(Records from a dataset)
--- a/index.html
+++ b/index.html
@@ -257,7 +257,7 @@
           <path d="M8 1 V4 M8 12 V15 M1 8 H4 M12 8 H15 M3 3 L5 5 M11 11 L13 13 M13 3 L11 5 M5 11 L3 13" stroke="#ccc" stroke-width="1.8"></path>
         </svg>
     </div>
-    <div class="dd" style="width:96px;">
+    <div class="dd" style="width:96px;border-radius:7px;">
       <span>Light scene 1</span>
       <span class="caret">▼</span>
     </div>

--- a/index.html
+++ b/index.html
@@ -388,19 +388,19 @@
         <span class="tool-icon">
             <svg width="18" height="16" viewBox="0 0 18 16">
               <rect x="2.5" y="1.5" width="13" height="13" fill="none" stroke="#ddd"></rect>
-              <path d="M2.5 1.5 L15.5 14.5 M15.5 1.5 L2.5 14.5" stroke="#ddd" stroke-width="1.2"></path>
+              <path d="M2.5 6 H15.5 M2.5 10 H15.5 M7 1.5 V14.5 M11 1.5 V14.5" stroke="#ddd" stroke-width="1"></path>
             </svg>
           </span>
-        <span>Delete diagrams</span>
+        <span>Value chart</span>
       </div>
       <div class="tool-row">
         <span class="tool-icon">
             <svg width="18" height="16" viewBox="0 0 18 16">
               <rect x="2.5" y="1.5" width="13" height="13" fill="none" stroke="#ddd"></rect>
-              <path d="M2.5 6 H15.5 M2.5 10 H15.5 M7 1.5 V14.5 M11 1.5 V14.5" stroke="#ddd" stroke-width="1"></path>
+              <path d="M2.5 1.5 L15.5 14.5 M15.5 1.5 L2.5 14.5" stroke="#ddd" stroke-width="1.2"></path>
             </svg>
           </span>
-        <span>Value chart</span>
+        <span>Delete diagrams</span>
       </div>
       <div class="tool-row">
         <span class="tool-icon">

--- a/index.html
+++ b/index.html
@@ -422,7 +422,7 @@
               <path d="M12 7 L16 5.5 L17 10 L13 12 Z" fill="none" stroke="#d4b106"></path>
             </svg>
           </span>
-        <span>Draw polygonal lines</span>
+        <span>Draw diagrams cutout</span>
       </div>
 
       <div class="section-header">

...

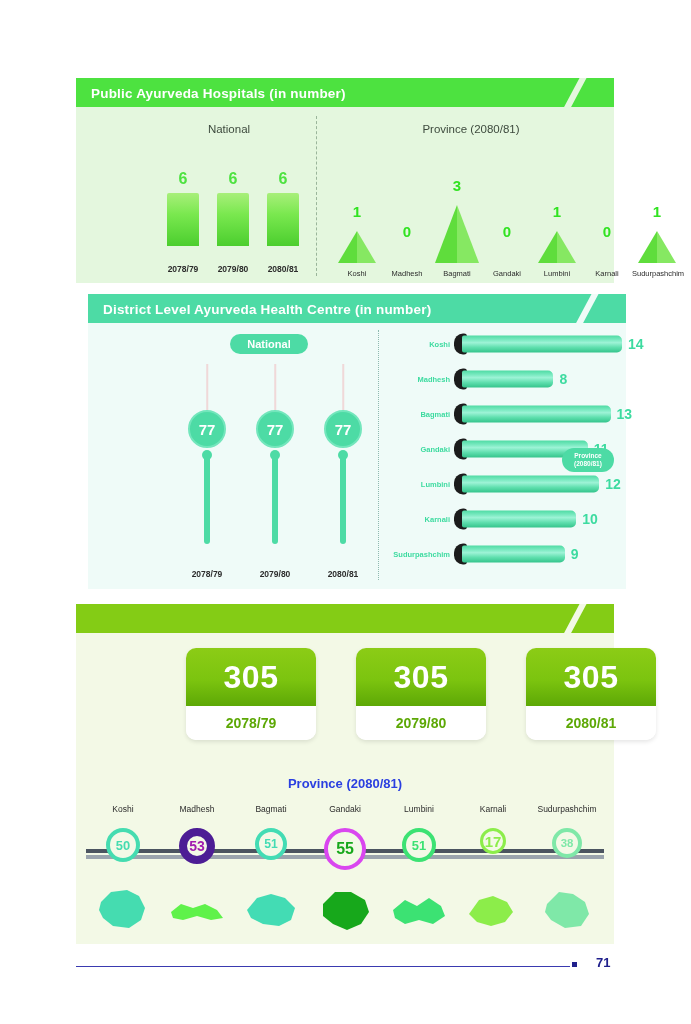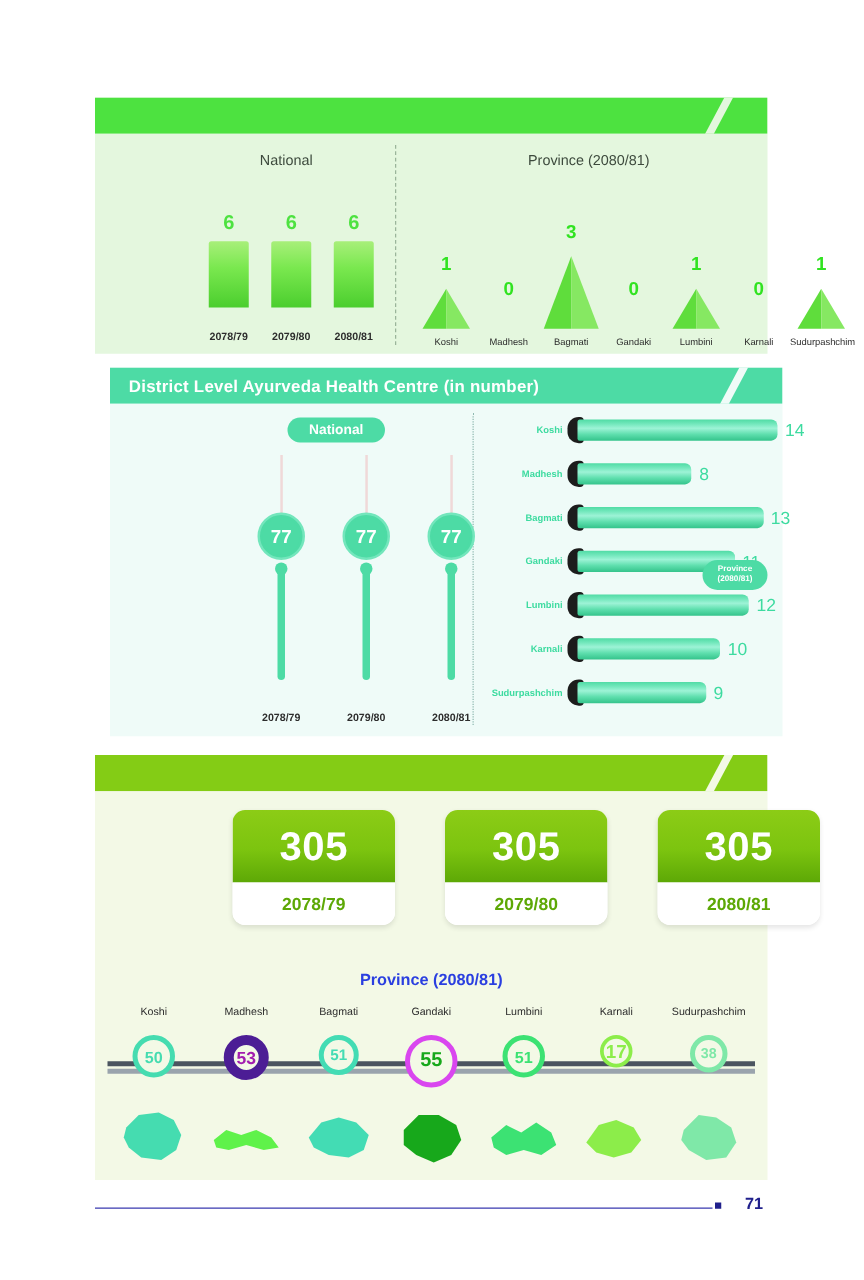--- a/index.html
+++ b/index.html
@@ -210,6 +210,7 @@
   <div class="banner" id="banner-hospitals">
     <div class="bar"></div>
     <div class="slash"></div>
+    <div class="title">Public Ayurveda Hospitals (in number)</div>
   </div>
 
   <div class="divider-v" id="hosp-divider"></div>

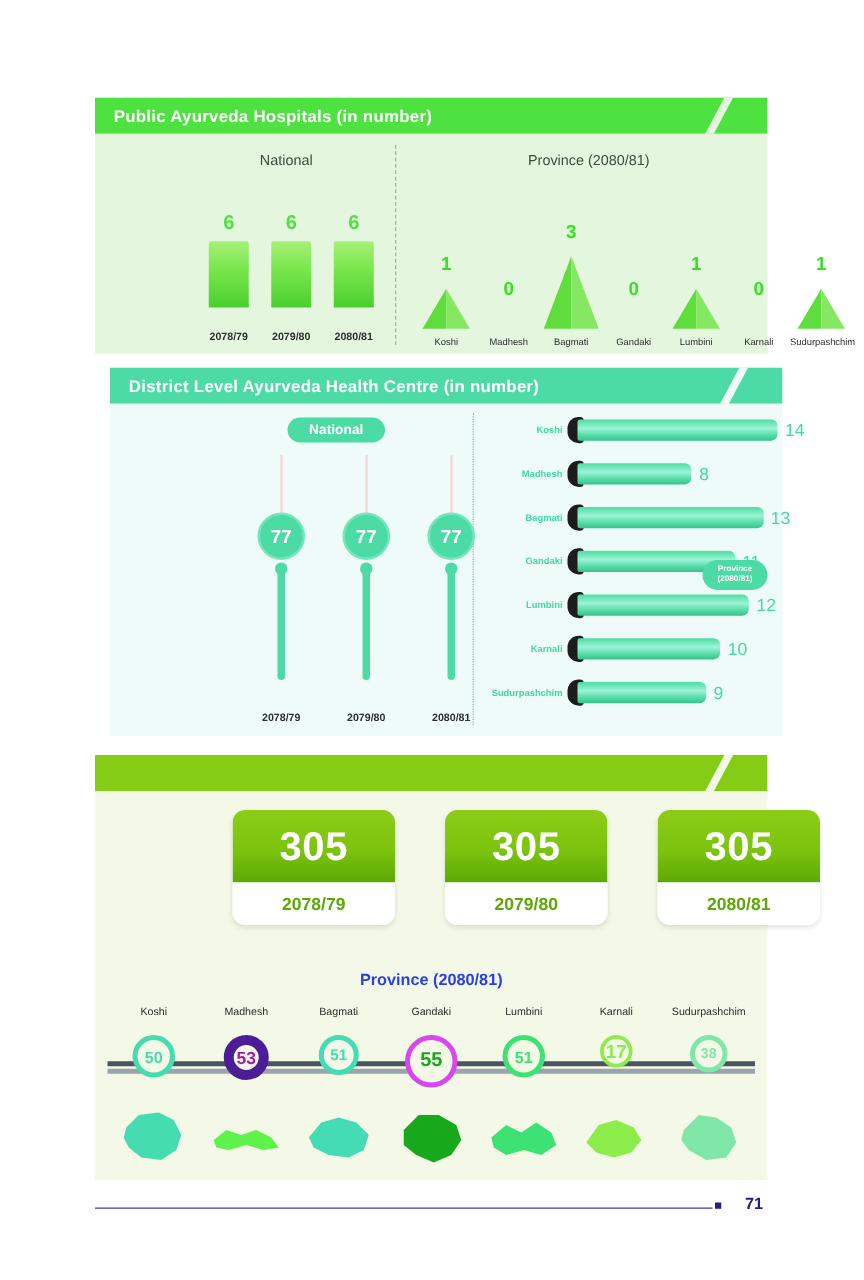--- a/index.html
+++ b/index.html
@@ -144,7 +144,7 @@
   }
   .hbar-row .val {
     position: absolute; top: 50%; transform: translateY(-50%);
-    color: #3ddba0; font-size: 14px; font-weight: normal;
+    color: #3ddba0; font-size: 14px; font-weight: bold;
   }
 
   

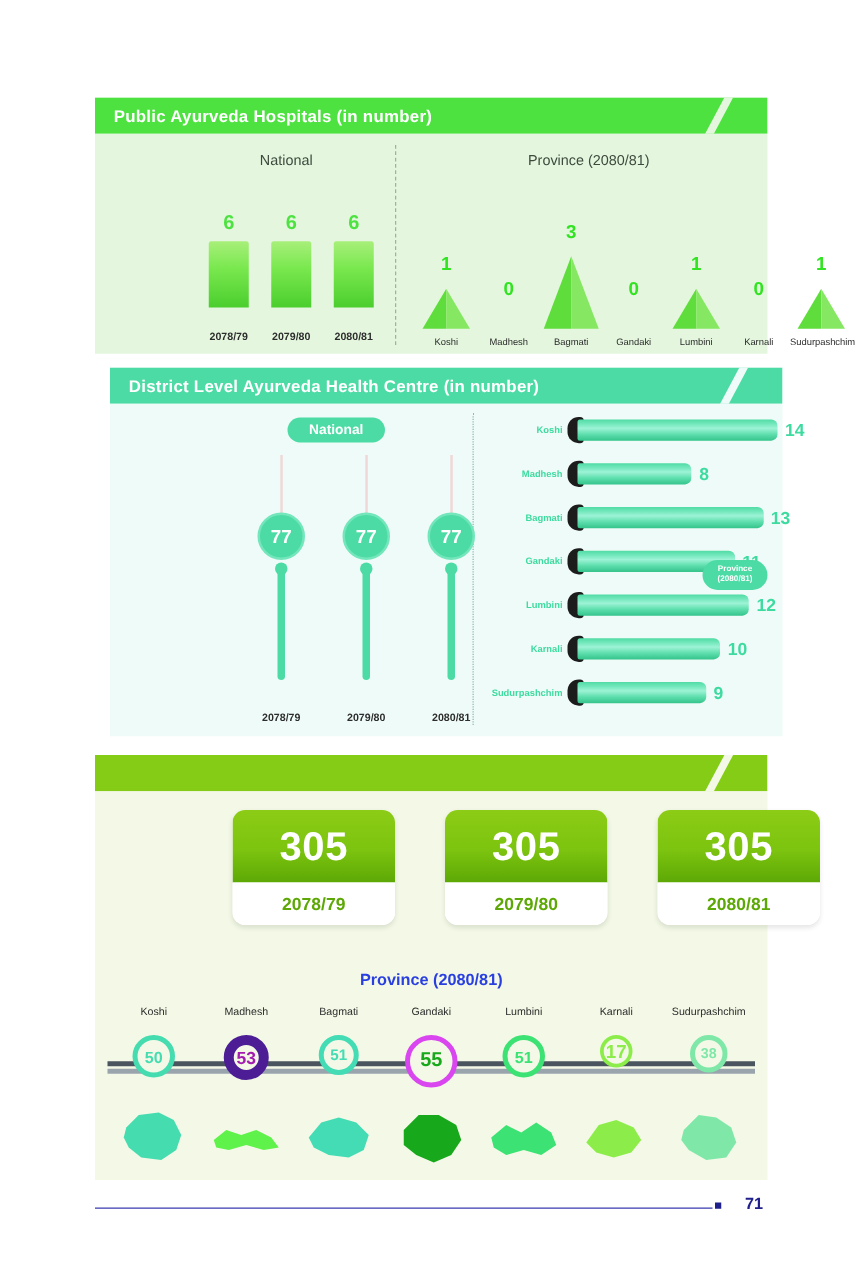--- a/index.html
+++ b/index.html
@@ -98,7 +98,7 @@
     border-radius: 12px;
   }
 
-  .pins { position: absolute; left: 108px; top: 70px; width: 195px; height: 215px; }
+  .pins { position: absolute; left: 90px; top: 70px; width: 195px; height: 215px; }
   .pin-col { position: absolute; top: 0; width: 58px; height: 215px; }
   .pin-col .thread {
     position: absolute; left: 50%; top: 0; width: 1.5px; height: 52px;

TASK STATEMENT: The lines that mention the word "Value" should be pulled from the records above.

ANSWER FOR THE TASK:
+        <span>Value chart</span>
-        <span>Value chart</span>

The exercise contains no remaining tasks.